Merck & Co’s onco-immunotherapy Keytruda has picked up its third breakthrough therapy designation in the US, this time after showing promise as a treatment for microsatellite instability high (MSI-H) metastatic colorectal cancer.
The move comes on the back of early clinical evidence suggesting that the PD-1 inhibitor could offer a substantial improvement over existing therapies, and should help speed up its development and review pathway for this indication.
Merck is currently conducting a Phase II registration study (KEYNOTE-164) to assess the efficacy and safety of Keytruda (pembrolizumab) based on microsatellite instability status in patients with previously treated advanced colorectal cancers, and is also planning a Phase III study (KEYNOTE-177) in a treatment naïve patient population.

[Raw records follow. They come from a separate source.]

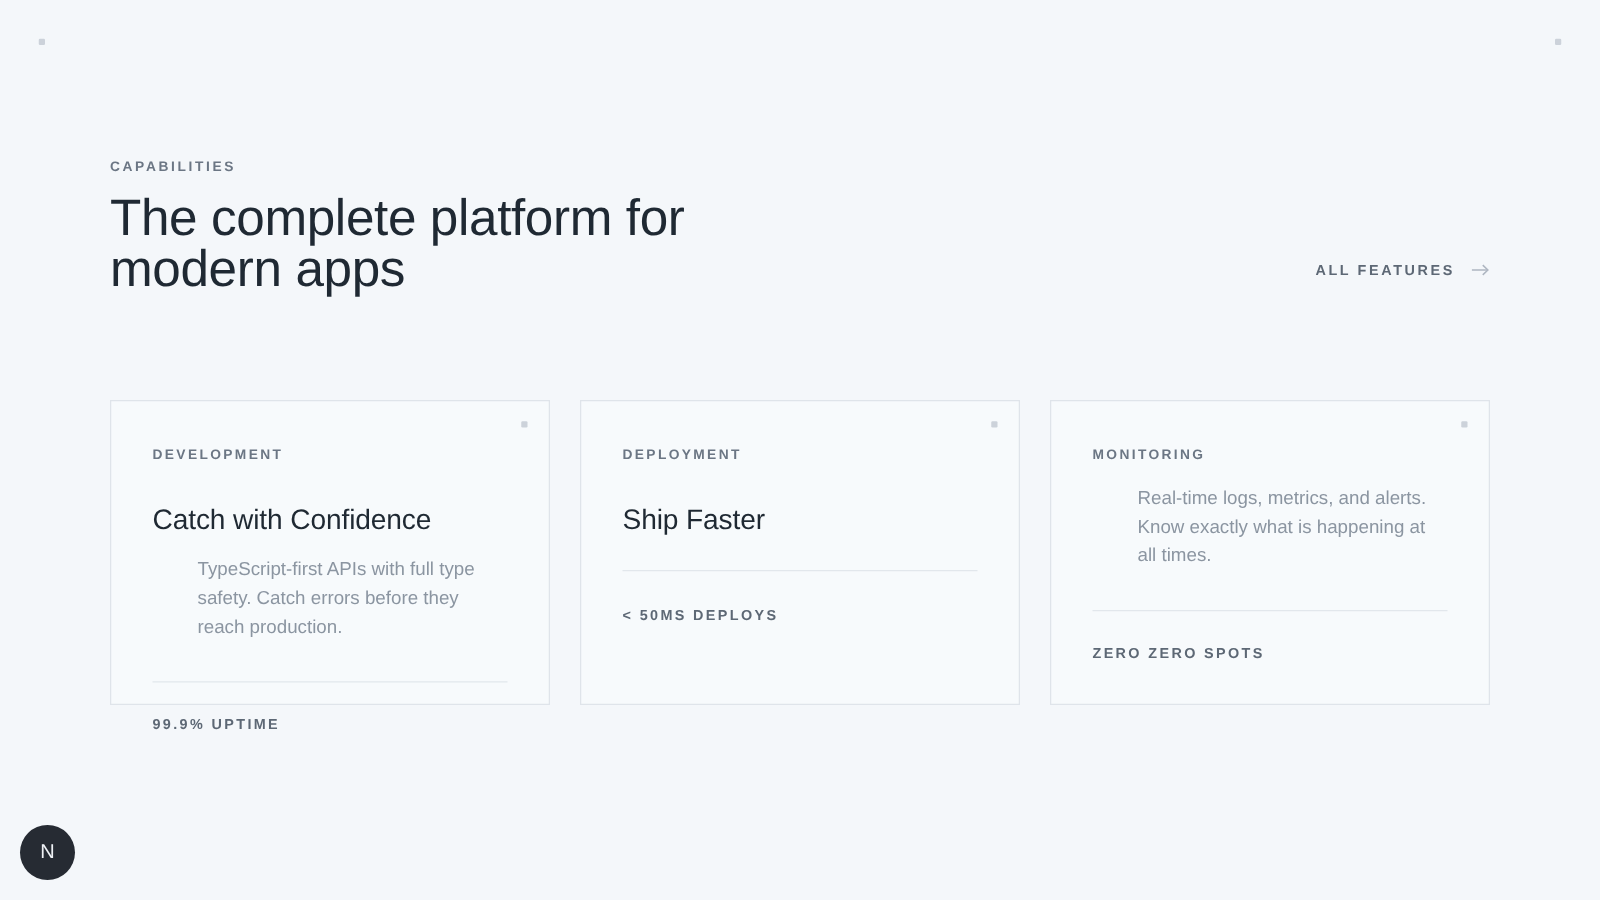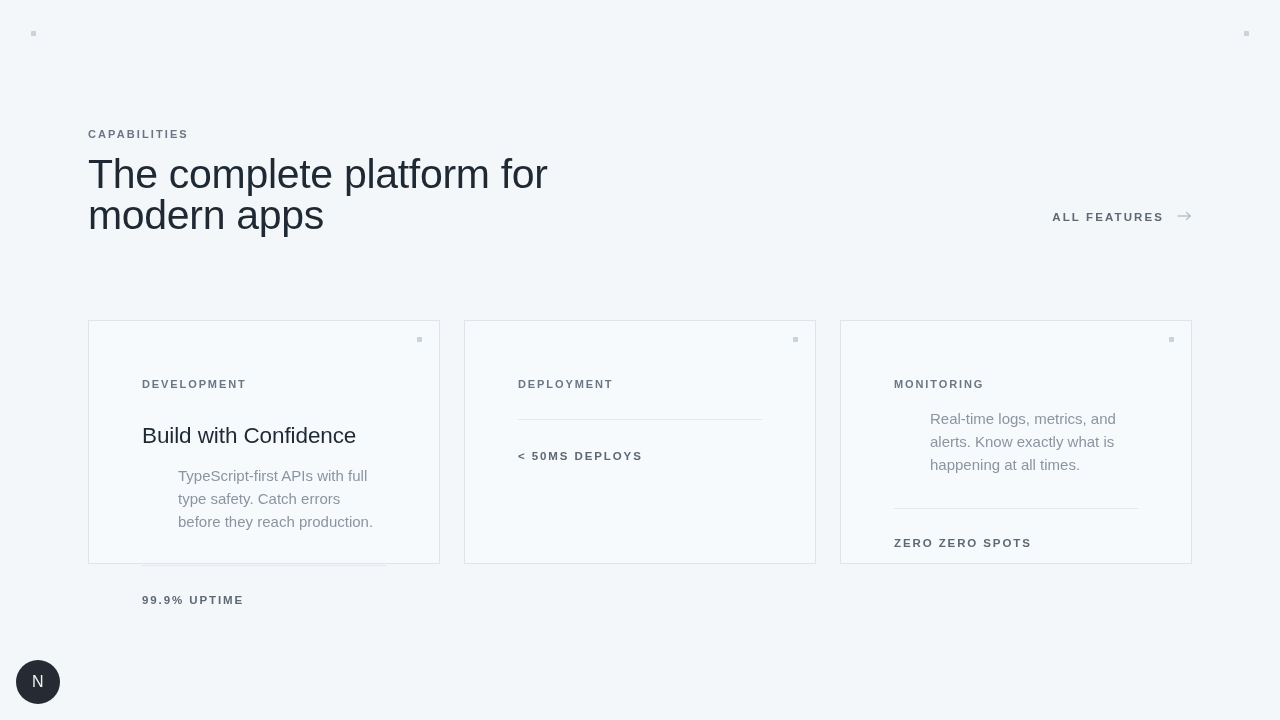"DEVELOPMENT" .card { padding: 53px -> 33px }
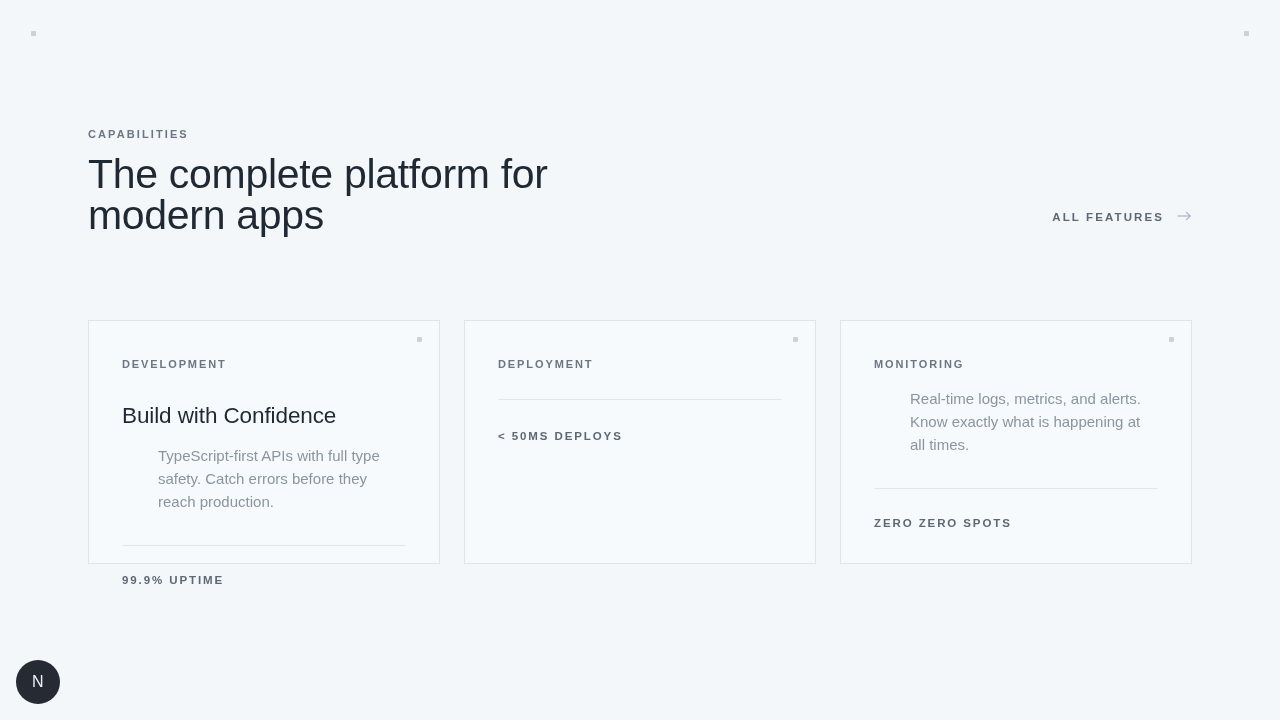"Build with Confidence" div.card-title { text: Build -> Catch }
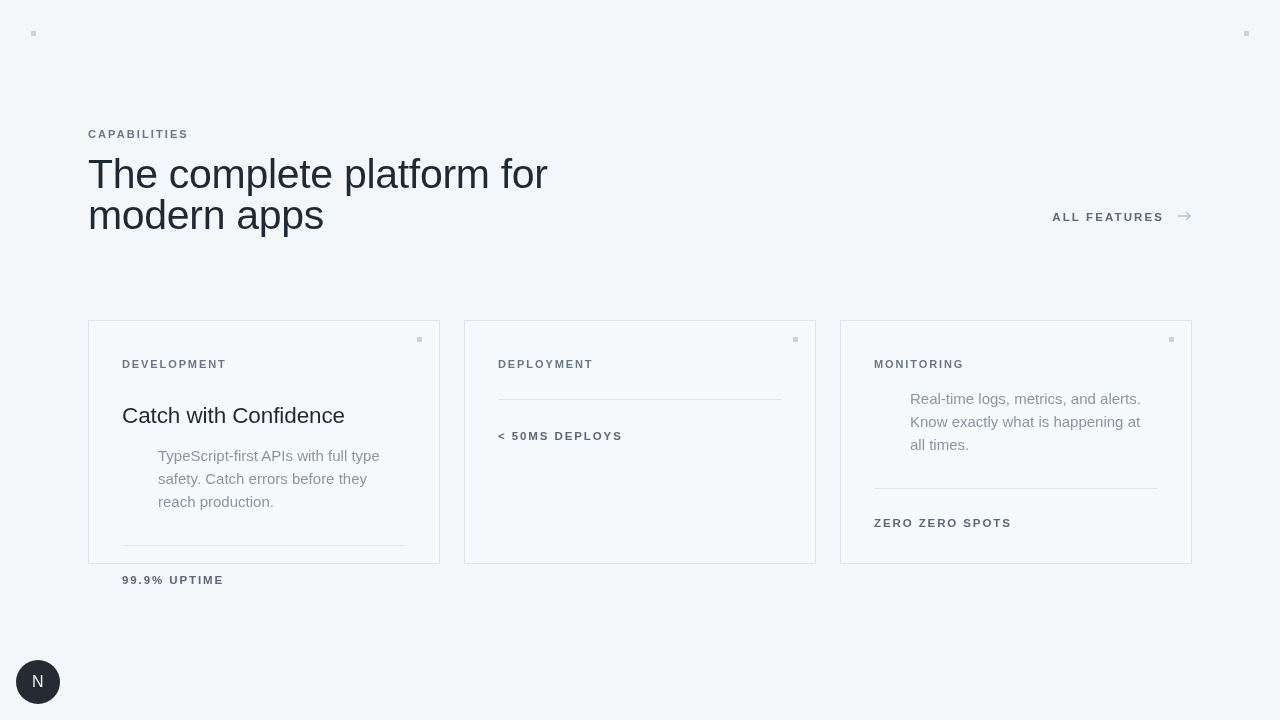"Ship Faster" div.card-title { html: none -> <div>Ship Faster</div> }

Testing tumours for microsatellite instability can identify patients with defective DNA mismatch repair systems (MMR), a mechanism by which cells can recognise and repair genetic mismatches generated during DNA replication.
Around 20% of Stage II, 10% of Stage III and 5% of Stage IV colorectal cancer cases are considered MSI high, and overall MMR-deficiency is present in up to 20% of non-hereditary CRCs and most hereditary CRCs associated with Lynch Syndrome.
Keytruda was previously awarded breakthrough status in the US for advanced melanoma and non-small cell lung cancer, and was subsequently awarded accelerated approval for both conditions.